KOMPAS.com - Pada Jumat (15/5/2026), Presiden AS Donald Trump dan rombongannya meninggalkan Beijing tanpa membawa suvenir atau barang pemberian dari pejabat China.
Delegasi Amerika Serikat (AS) membuang sejumlah barang dari China sebelum menaiki Air Force One itu sebagai langkah bukan sekadar alasan protokoler, melainkan berkaitan dengan kekhawatiran terhadap potensi spionase, pelacakan, dan risiko keamanan siber.Arahan tersebut berlaku ketat bagi seluruh rombongan AS, termasuk staf Gedung Putih dan wartawan Amerika yang mengikuti kunjungan Presiden AS Donald Trump ke China.

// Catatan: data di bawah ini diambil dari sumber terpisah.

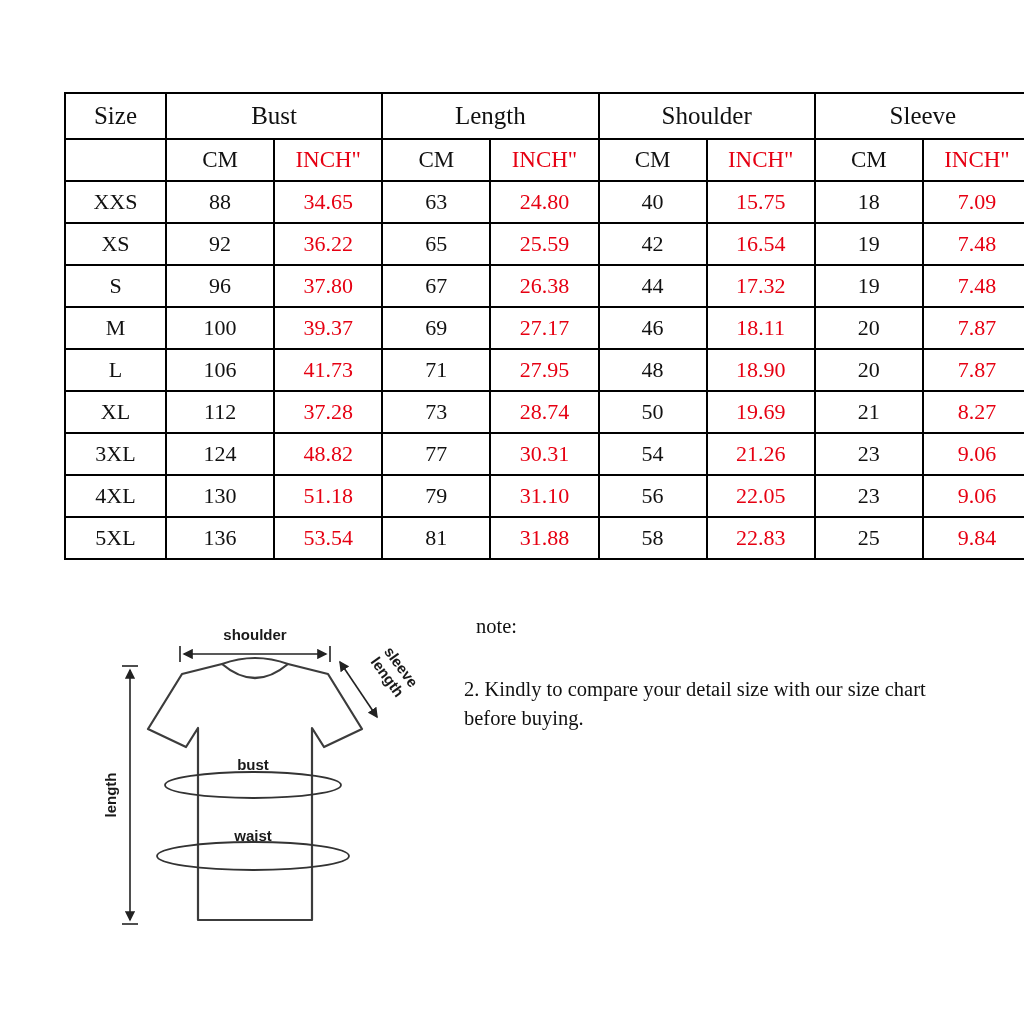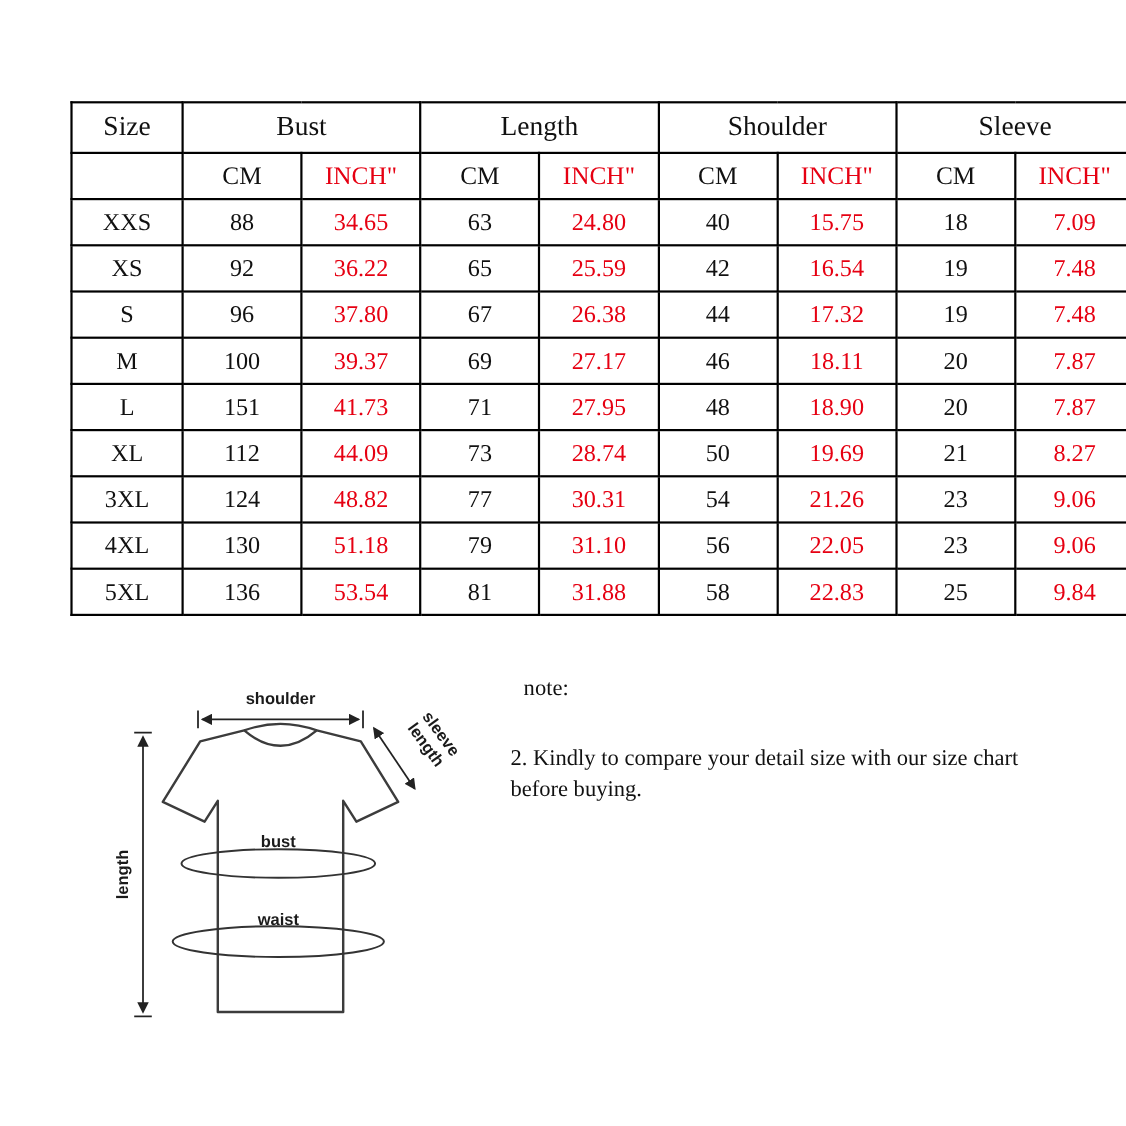"151" td { text: 151 -> 106 }
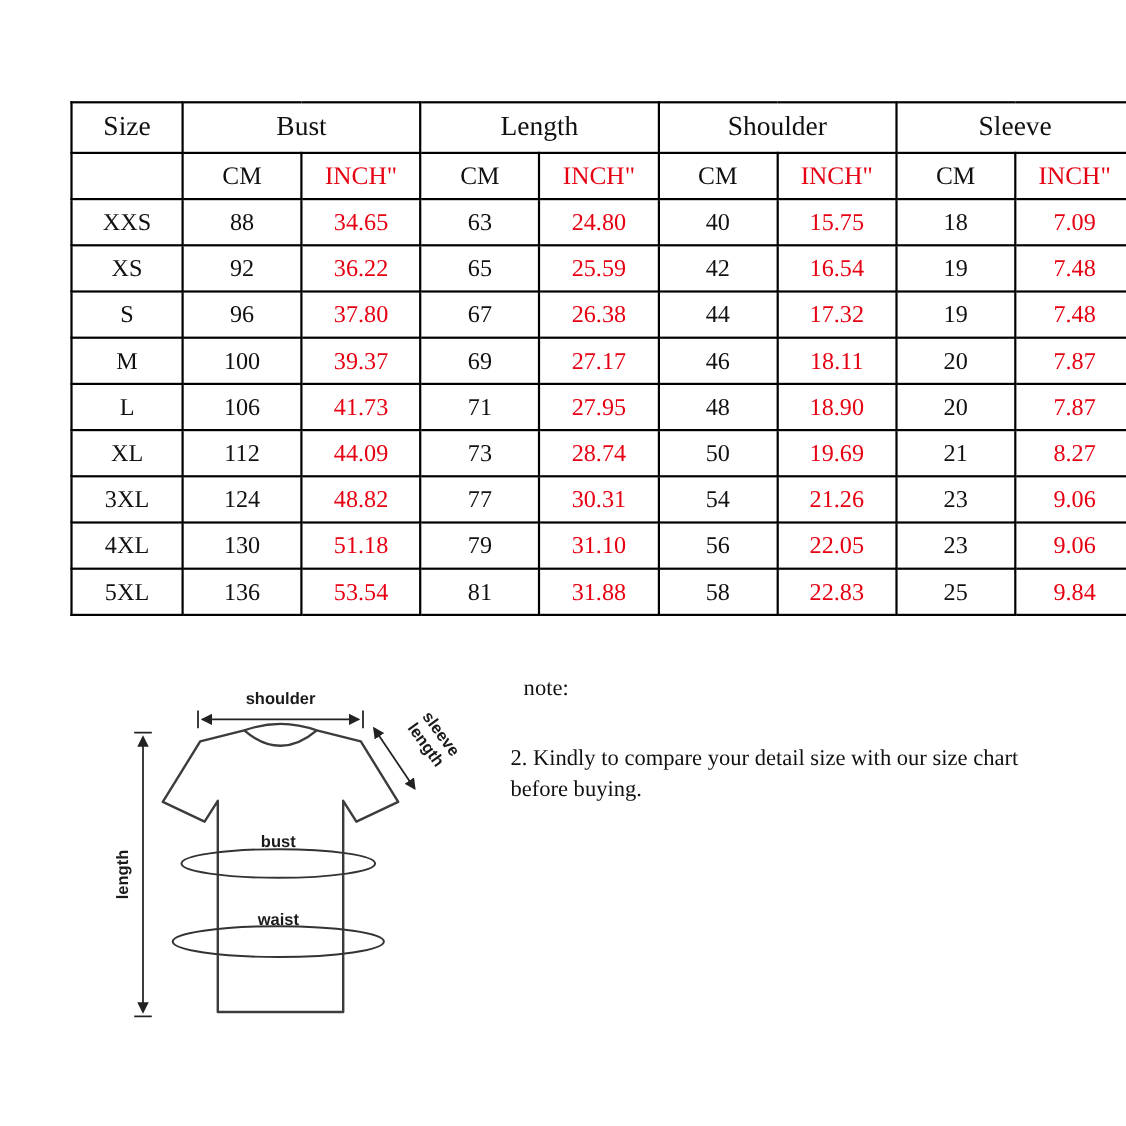"44.09" td.in { text: 44.09 -> 37.28 }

Baca juga: Xi Jinping Undang 50.000 Remaja AS ke China, Apa Tujuannya?
Tidak ada barang asal China yang diizinkan masuk ke pesawat kepresidenan AS tersebut, sebagaimana diberitakan India Today pada Sabtu (16/5/2026).
Barang-barang pemberian pejabat China dikumpulkan di dekat tangga pesawat, lalu dibuang ke tempat sampah sebelum rombongan meninggalkan Beijing.